BEGIN
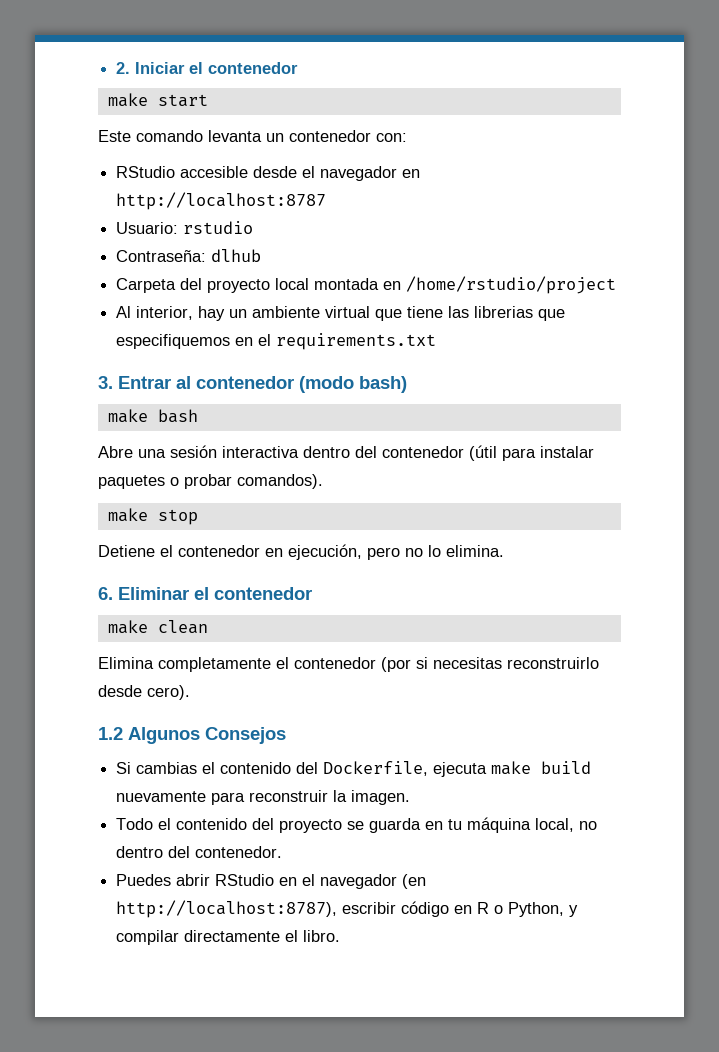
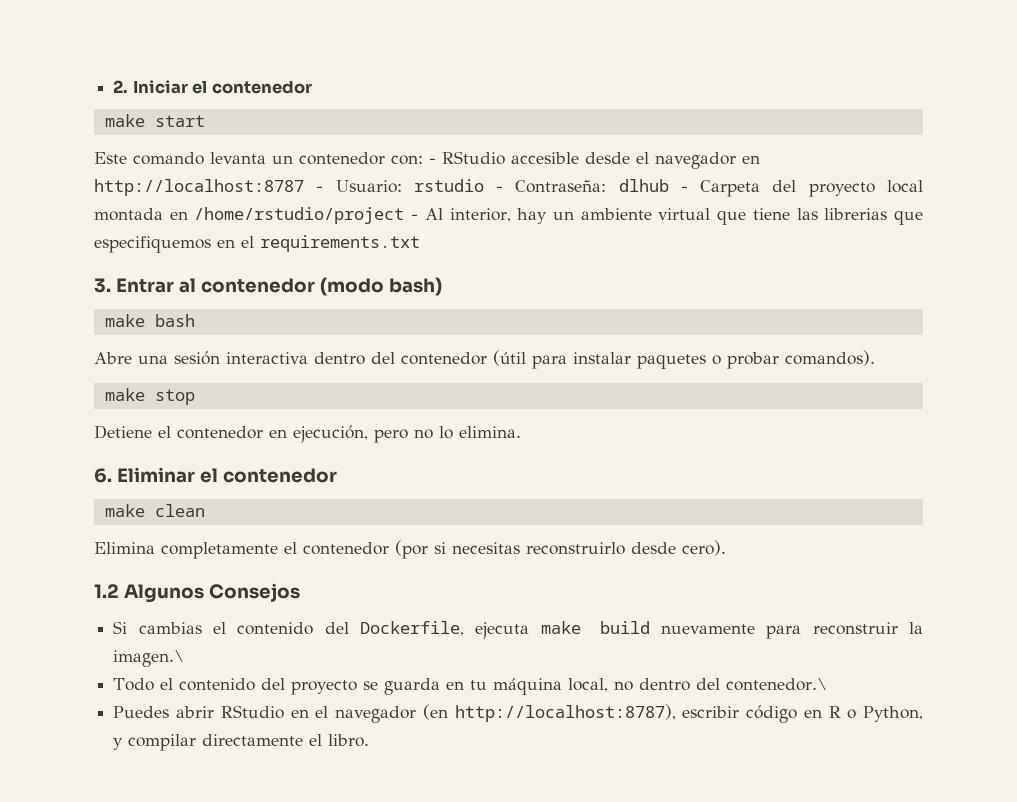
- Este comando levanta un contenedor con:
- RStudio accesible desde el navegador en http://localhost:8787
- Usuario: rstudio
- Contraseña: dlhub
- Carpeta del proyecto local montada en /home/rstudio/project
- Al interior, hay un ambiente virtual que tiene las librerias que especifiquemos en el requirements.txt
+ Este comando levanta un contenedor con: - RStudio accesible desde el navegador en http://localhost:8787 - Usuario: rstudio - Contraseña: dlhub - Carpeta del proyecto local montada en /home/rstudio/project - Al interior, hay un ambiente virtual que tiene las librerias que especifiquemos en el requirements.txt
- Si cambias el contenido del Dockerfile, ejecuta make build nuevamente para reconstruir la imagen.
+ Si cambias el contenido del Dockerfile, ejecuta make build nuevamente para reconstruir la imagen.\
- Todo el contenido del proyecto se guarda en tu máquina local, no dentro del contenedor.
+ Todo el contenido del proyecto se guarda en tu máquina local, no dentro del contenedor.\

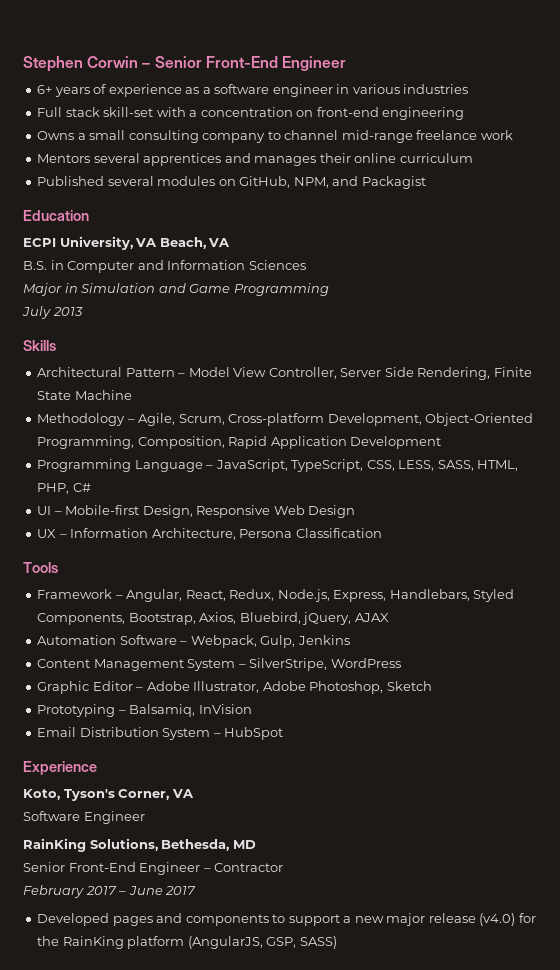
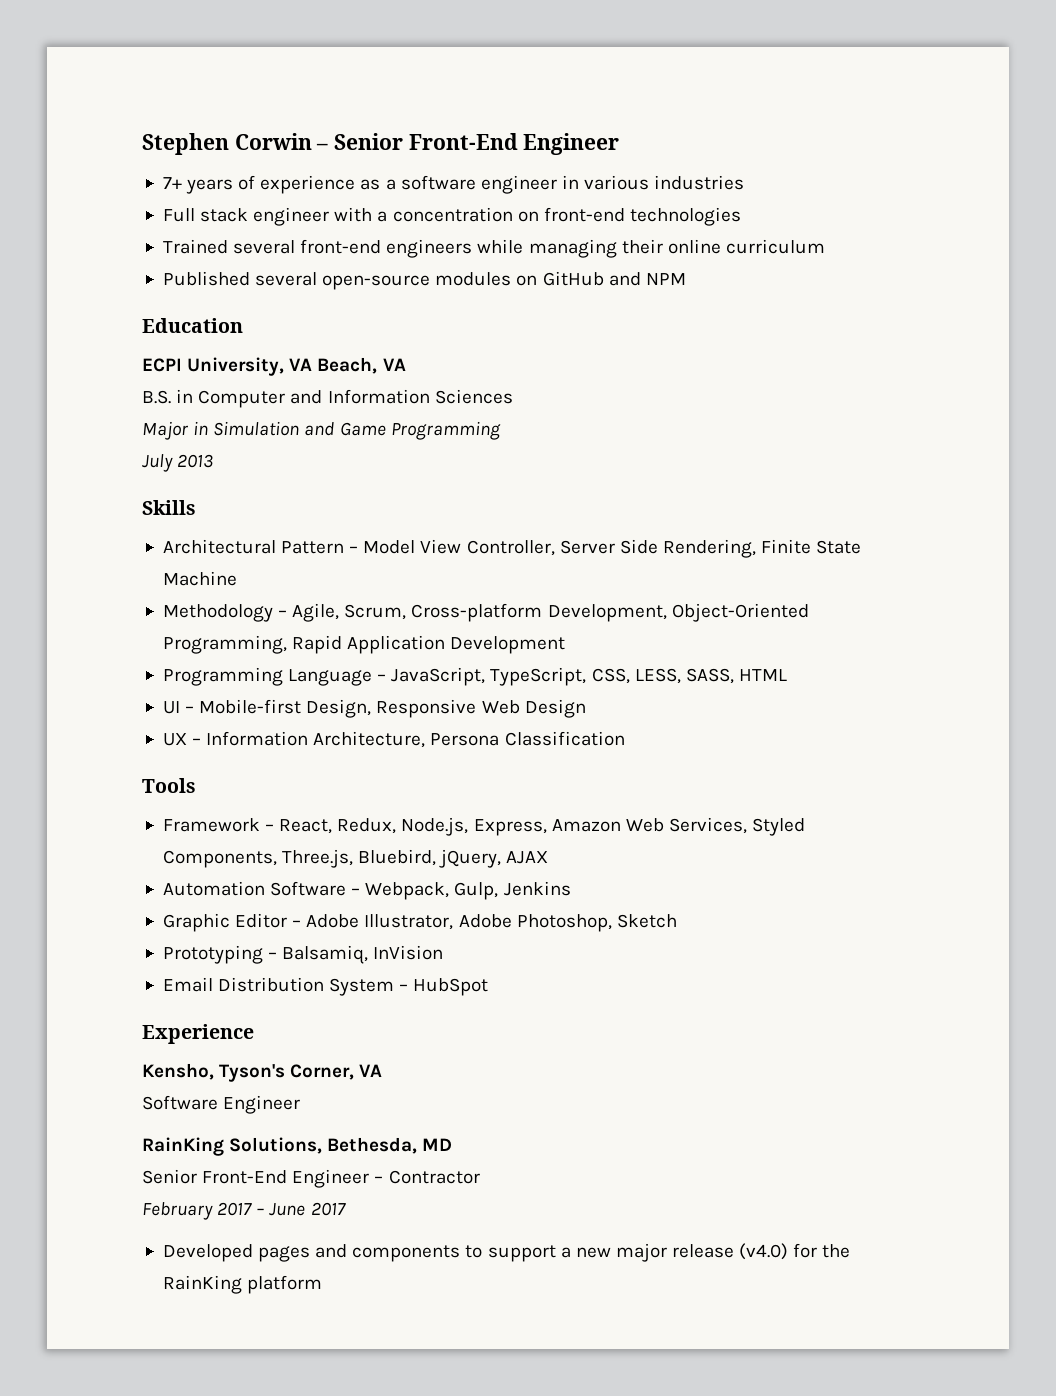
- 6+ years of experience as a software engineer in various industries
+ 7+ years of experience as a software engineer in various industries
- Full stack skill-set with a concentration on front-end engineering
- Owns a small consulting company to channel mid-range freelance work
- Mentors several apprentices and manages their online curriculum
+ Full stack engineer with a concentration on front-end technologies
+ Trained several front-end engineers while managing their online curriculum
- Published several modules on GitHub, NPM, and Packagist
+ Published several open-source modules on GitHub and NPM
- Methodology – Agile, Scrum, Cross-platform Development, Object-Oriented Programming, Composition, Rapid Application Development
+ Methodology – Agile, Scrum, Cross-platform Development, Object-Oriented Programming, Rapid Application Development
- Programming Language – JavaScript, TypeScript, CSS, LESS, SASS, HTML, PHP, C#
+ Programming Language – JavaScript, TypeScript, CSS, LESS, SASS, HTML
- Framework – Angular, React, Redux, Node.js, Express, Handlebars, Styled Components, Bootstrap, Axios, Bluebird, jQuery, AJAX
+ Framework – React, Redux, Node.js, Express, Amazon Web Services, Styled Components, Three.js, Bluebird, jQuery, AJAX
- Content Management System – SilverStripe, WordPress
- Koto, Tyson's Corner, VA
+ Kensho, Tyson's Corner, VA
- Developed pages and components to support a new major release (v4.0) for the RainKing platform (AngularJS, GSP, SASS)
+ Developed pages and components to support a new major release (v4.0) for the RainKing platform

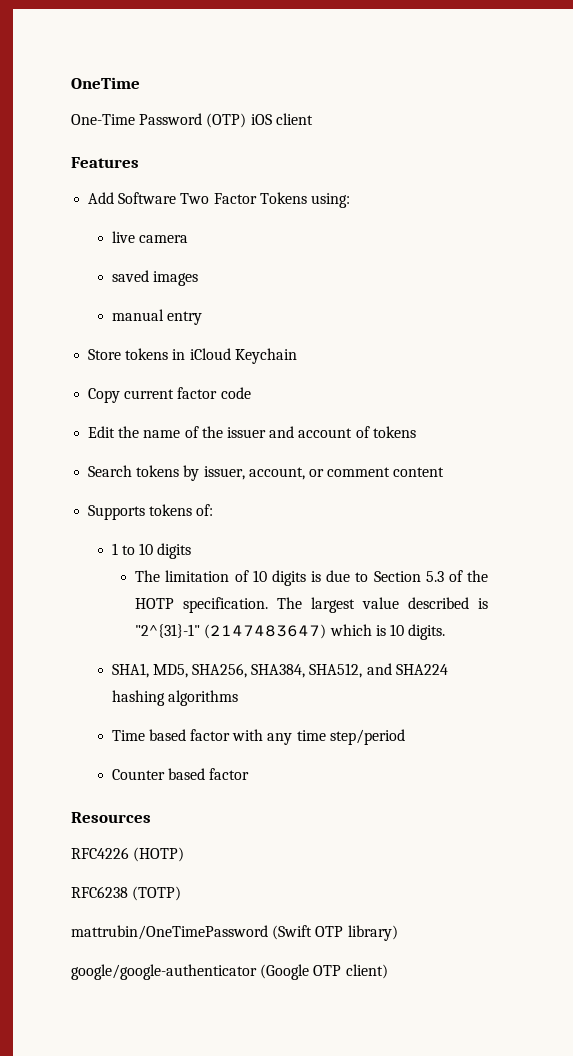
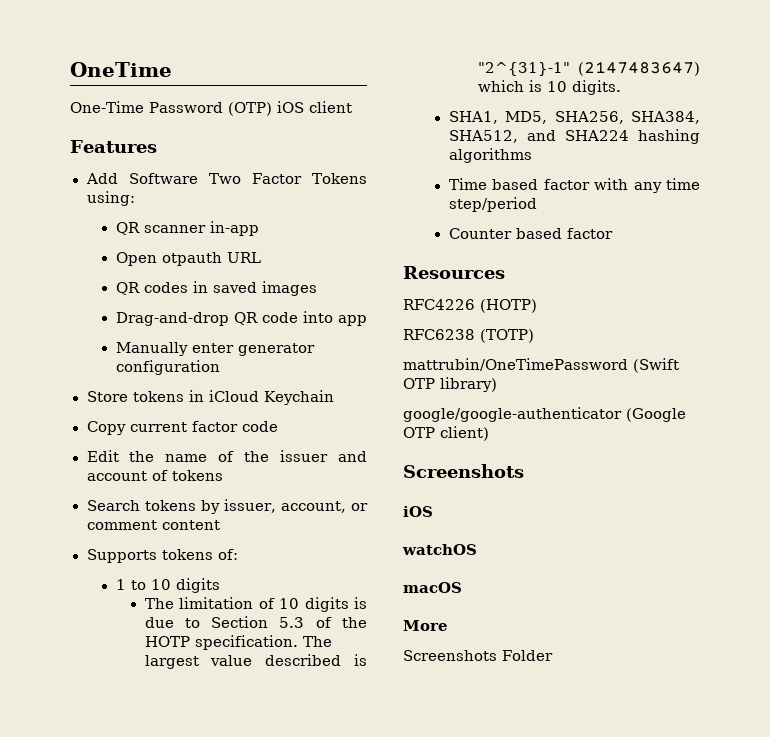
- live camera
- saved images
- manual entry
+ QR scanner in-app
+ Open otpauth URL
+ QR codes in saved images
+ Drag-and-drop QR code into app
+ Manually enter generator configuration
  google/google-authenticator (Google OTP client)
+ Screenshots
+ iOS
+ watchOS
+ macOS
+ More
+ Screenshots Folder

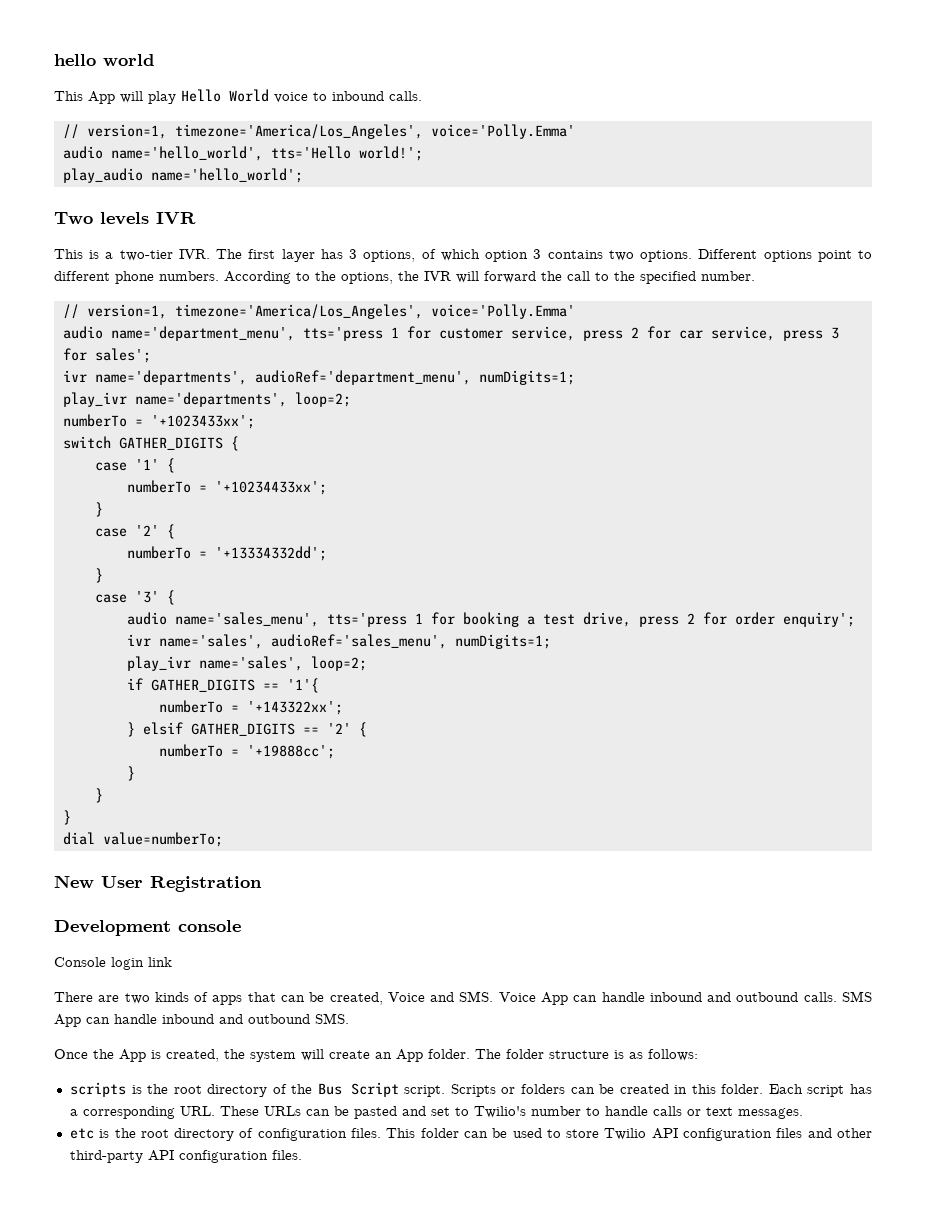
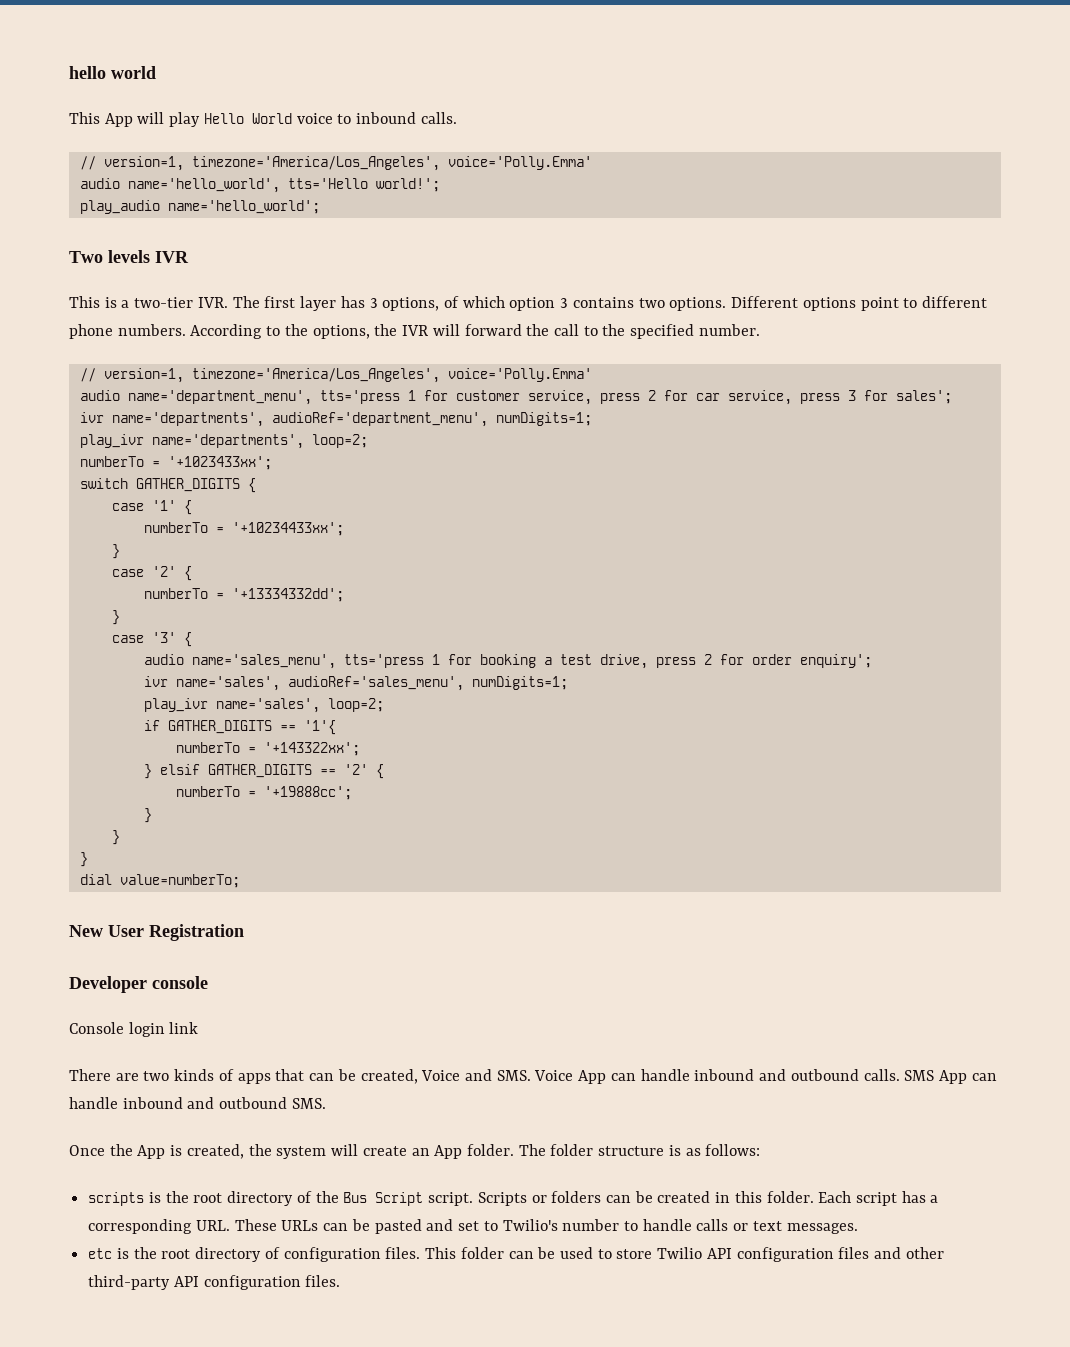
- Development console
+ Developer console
END
• **Work required**
Reproduce exactly, with no pictures, the lines above from the one holding "- Si cambias" to the one holding "- Developed pages", inclusive.

• **Exercise solution**
- Si cambias el contenido del Dockerfile, ejecuta make build nuevamente para reconstruir la imagen.
+ Si cambias el contenido del Dockerfile, ejecuta make build nuevamente para reconstruir la imagen.\
- Todo el contenido del proyecto se guarda en tu máquina local, no dentro del contenedor.
+ Todo el contenido del proyecto se guarda en tu máquina local, no dentro del contenedor.\

- 6+ years of experience as a software engineer in various industries
+ 7+ years of experience as a software engineer in various industries
- Full stack skill-set with a concentration on front-end engineering
- Owns a small consulting company to channel mid-range freelance work
- Mentors several apprentices and manages their online curriculum
+ Full stack engineer with a concentration on front-end technologies
+ Trained several front-end engineers while managing their online curriculum
- Published several modules on GitHub, NPM, and Packagist
+ Published several open-source modules on GitHub and NPM
- Methodology – Agile, Scrum, Cross-platform Development, Object-Oriented Programming, Composition, Rapid Application Development
+ Methodology – Agile, Scrum, Cross-platform Development, Object-Oriented Programming, Rapid Application Development
- Programming Language – JavaScript, TypeScript, CSS, LESS, SASS, HTML, PHP, C#
+ Programming Language – JavaScript, TypeScript, CSS, LESS, SASS, HTML
- Framework – Angular, React, Redux, Node.js, Express, Handlebars, Styled Components, Bootstrap, Axios, Bluebird, jQuery, AJAX
+ Framework – React, Redux, Node.js, Express, Amazon Web Services, Styled Components, Three.js, Bluebird, jQuery, AJAX
- Content Management System – SilverStripe, WordPress
- Koto, Tyson's Corner, VA
+ Kensho, Tyson's Corner, VA
- Developed pages and components to support a new major release (v4.0) for the RainKing platform (AngularJS, GSP, SASS)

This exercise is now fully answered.